Gemeine Roßkastanie, Aésculus Hippocástanum L.

»Kastanie, du Frühlings-Weihnachtsbaum mit leuchtenden Blütenkerzen, welch wunderlieblichen Mainachtstraum zauberst du meinem Herzen!« So spricht der Dichter uns aus dem Herzen; denn obwohl ein Fremdling, wahrscheinlich aus den Hochgebirgen Nordgriechenlands, hat die Roßkastanie sich bei uns doch Heimatrecht und allgemeine Zuneigung erworben, besonders in der Kinderwelt, welche von den rotbraunen, glänzenden Samen gar nicht genug bekommen kann. Schon im Winter fällt der Baum durch die bogenförmige, die Zweigspitzen wieder etwas nach oben hebende Krümmung der Äste und durch den lackglänzenden, klebrigen Überzug der Knospen auf. Dieser bildet einen wirksamen Schutz gegen Kälte, Austrocknung und die Angriffe hungriger Tiere. Auch die jungen Blätter besitzen in einer anfänglichen Flaumbehaarung, die später verschwindet, und in der zusammengefalteten Stellung der Einzelblättchen einen Schutz gegen Nachtkälte und allzustarke Verdunstung. Das erwachsene Blatt dagegen breitet seine 5 bis 7 Finger fächerförmig so aus, daß es möglichst viel Licht und Wärme von den Sonnenstrahlen erhält. Die Blüten stehen in einer aufrechten, pyramidenförmigen Rispe. Sie sind weiß und tragen auf den Blütenblättern gelbe Flecke. Die untersten besitzen Staubblätter und Griffel, bei den oberen sind die Griffel meistens verkümmert; es können sich also an dem oberen schwachen Teile des Rispenstiels keine Früchte bilden; derselbe wäre auch wahrscheinlich gar nicht imstande, die schweren, stacheligen Kapseln zu tragen. Die Blumen blühen von unten nach oben auf. Zuerst öffnen sich an den untersten die Narben, während noch alle Antheren derselben Rispe geschlossen sind. Ist die Narbe befruchtet, so richten sich die bis dahin abwärts geneigten Staubblätter auf, die Antheren öffnen sich und geben ihren Pollen an die honigsammelnden Bienen und Hummeln ab. Sind sie ihres Pollens beraubt, so nehmen die gelben Flecke der Blumenblätter rötliche Farbe an und der bis dahin zweifarbige Blütenstand wird nun durch den Hinzutritt der dritten Farbe noch auffälliger für die Infekten. (Endlich sind nur noch die oberen, rein männlichen Blüten vorhanden, deren Pollen nun den Nachbarblüten zu teil wird. Die Roßkastanie ist also für Fremdbestäubung vorzüglich eingerichtet.

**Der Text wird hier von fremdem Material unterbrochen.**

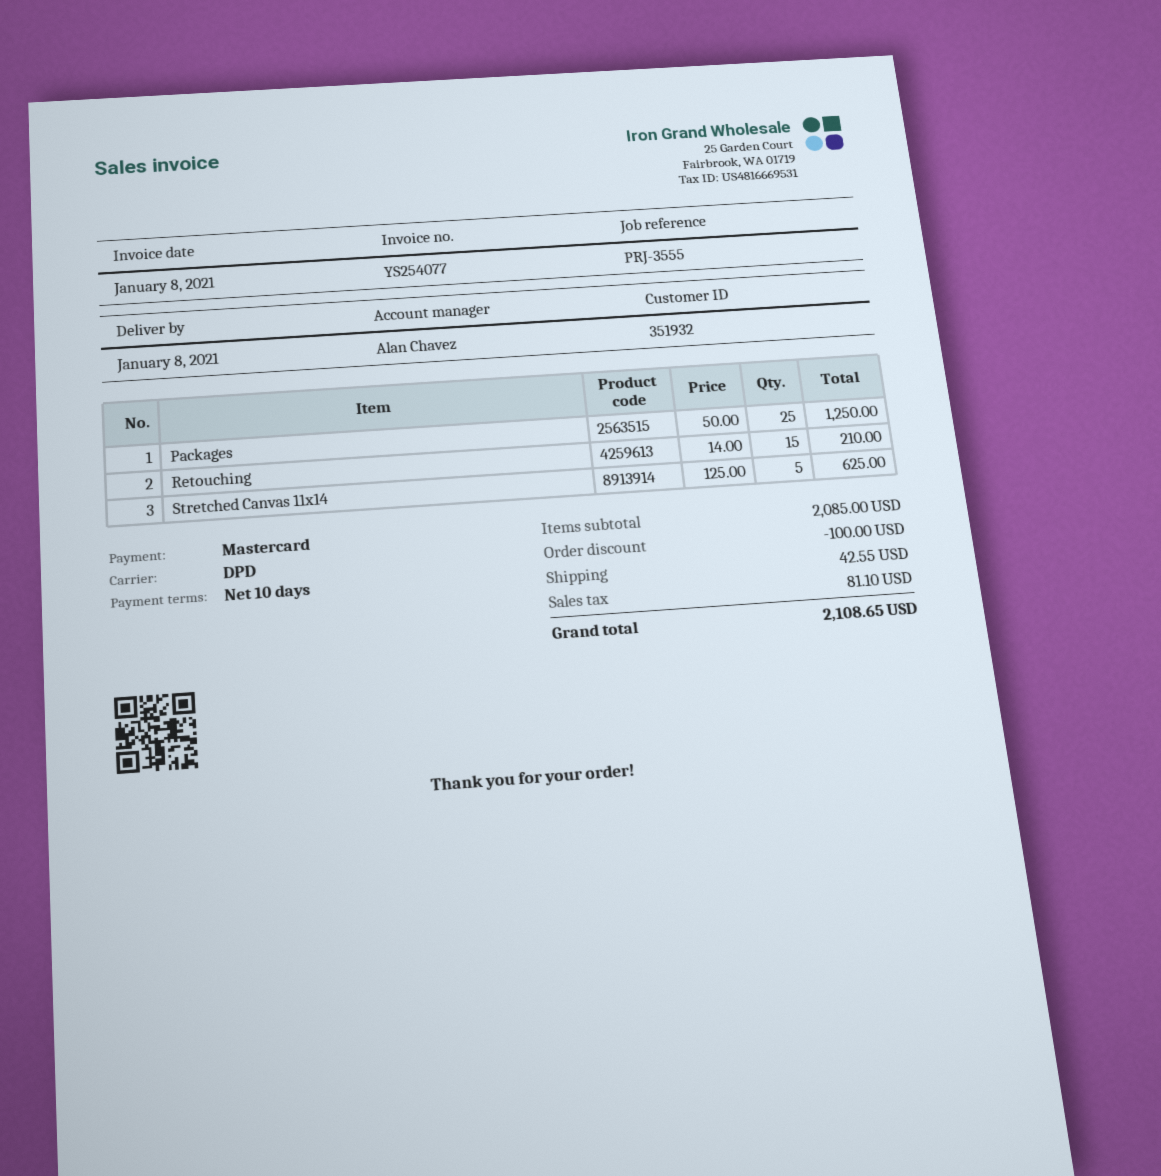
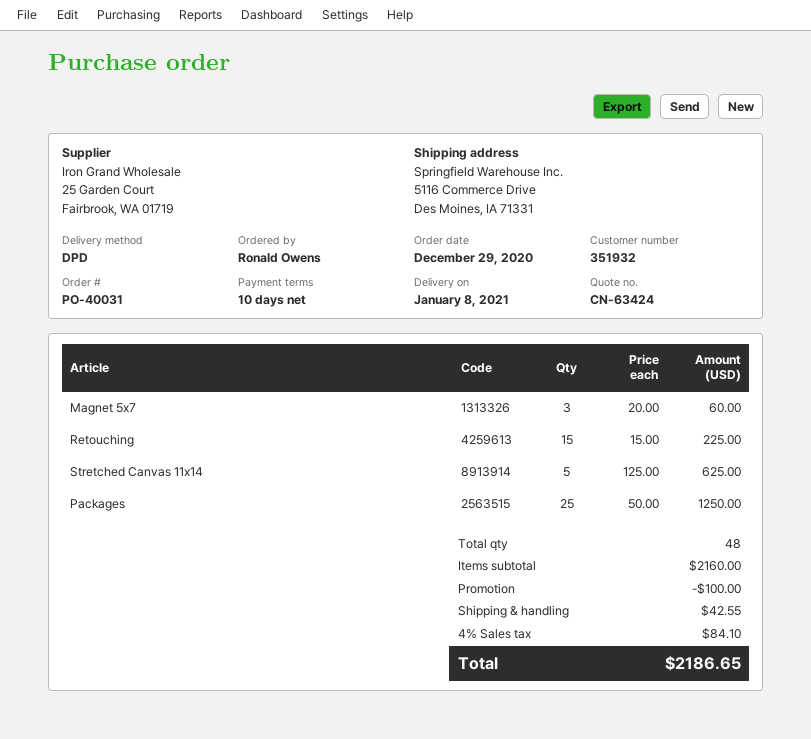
Retouching: 15 x 14.00 = 210.00 -> 15 x 15.00 = 225.00
Magnet 5x7: none -> 3 x 20.00 = 60.00
subtotal: 2085.00 -> 2160.00
tax: 81.10 -> 84.10
total: 2108.65 -> 2186.65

Der Fruchtknoten enthält 6 Samenknospen oder Eichen, von denen aber nur 2 bis 3 zur Entwickelung gelangen. Die Frucht ist eine Kapsel, deren Wände nicht austrocknen, sondern bis zum Aufspringen und Ausstreuen der Samen saftig und grün bleiben, also eine Springfrucht. Seinen Namen hat der Baum von der Ähnlichkeit seiner Samen mit denen der eßbaren Kastanie oder Marone und daher, daß die Türken, welche den Baum nach Mitteleuropa brachten, die Samen gegen den Husten der Pferde benutzt haben sollen.

Roßkastaniengewächse, Hippocastanaceen. Klasse VII. Holzgewächs. Mai, Juni. H. 20 – 25 m.